Em crônica publicada no Correio da Manhã em 1966, Drummond homenageava a passagem da banda e a música de Chico Buarque constatando que “de amor andamos todos precisados, em dose tal que nos alegre, nos reumanize, nos corrija, nos dê paciência e esperança, força, capacidade de entender, perdoar, ir para a frente. Amor que seja navio, casa, coisa cintilante, que nos vacine contra o feio, o errado, o triste, o mau, o absurdo e o mais que estamos vivendo ou presenciando”.

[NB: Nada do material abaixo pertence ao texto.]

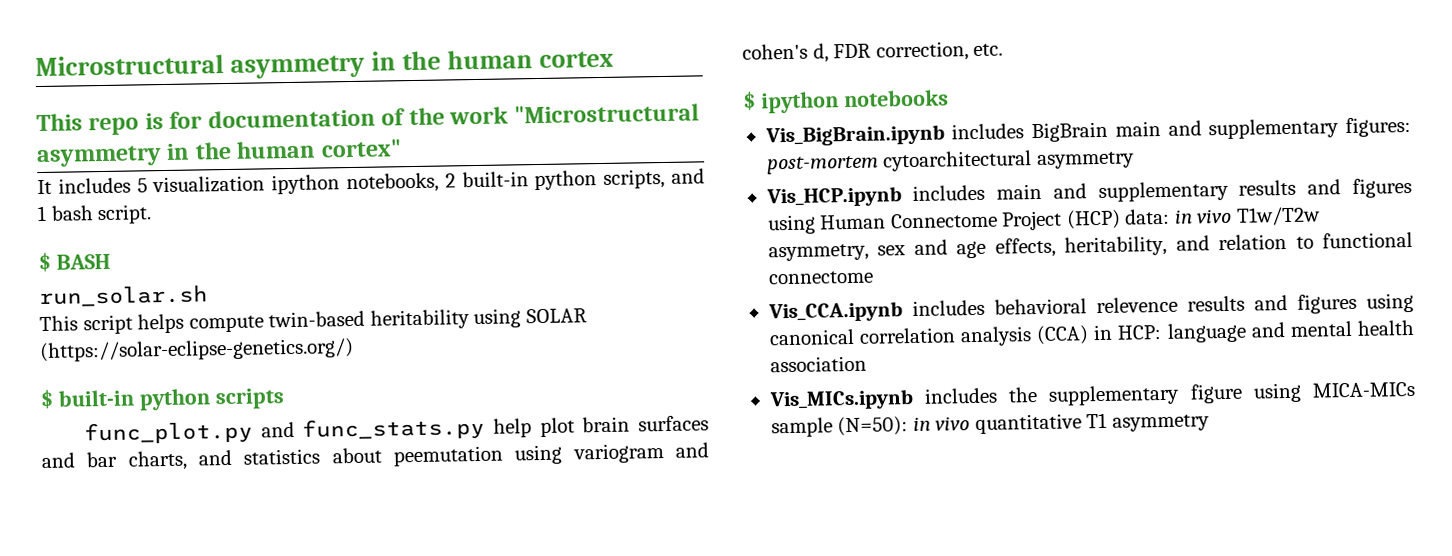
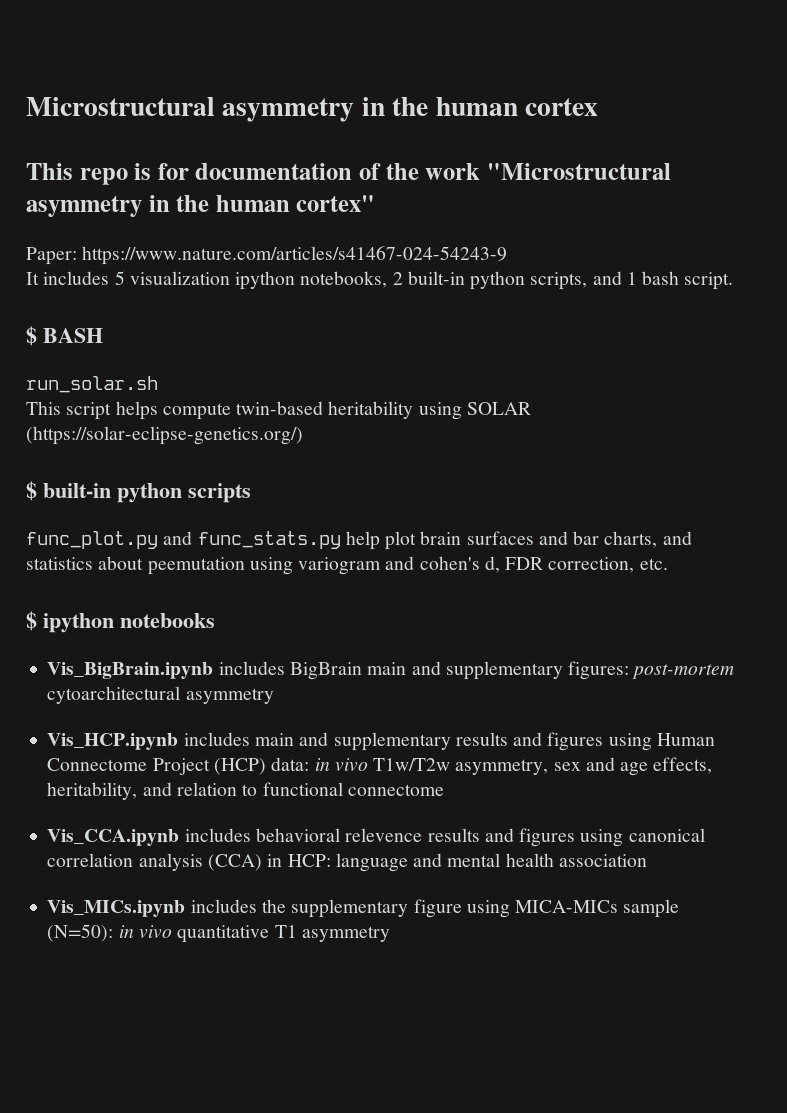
+ Paper: https://www.nature.com/articles/s41467-024-54243-9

A democracia havia sido interditada por um golpe civil-militar dois anos antes (1964) e o AI-5 seria editado dois anos depois (1968). A esperança, entretanto, continuou sendo cultivada na luta dos movimentos sociais, nos porões do DOPS, no exílio, na vida e na arte. O resultado foi a Constituição Cidadã e a conquista das eleições diretas.
Cinquenta anos depois de escritas, as palavras de Drummond parecem mais do que nunca atuais, pois novamente a democracia brasileira foi interditada, desta vez por um golpe parlamentar e midiático liderado por aqueles que, derrotados nas urnas, decidiram construir um atalho ao poder para executar a restauração neoliberal.
A entrega do pré-sal às multinacionais e o desmonte da indústria nacional derivada do petróleo; a PEC que congela os investimentos públicos durante duas décadas; a reforma autoritária e privatista do ensino médio; a reforma da previdência que fixa em 49 anos o tempo de contribuição para acesso à aposentadoria integral; e a anunciada reforma trabalhista, que amplia a jornada de trabalho e estabelece a prevalência do negociado sobre o legislado, representam o feio, o errado, o triste, o mau e o absurdo da crônica drummondiana.
O Congresso Nacional foi completamente sequestrado por uma maioria conservadora que não tem o mínimo pudor de anular o legado social inscrito na Constituição de 88, assim como não teve o mínimo pudor de interromper um mandato presidencial legitimado pelo voto popular sem a existência de crime de responsabilidade.
De amor continuamos precisados, mas numa dose ainda maior, pois muitos de nós considerávamos improvável que um golpe de Estado atravessasse novamente a nossa história. E é por isso que o término de 2016 tem sido ansiosamente aguardado. Ficará marcado para sempre como mais uma página infeliz de nossa história.
A virada do ano sempre nos faz pensar no futuro, avaliar o passado e planejar novos passos. Desejo a cada brasileiro e a cada brasileira, em especial aos norte-rio-grandenses, a dose de amor necessária para que tenhamos esperança para seguir adiante e força para semear um novo tempo.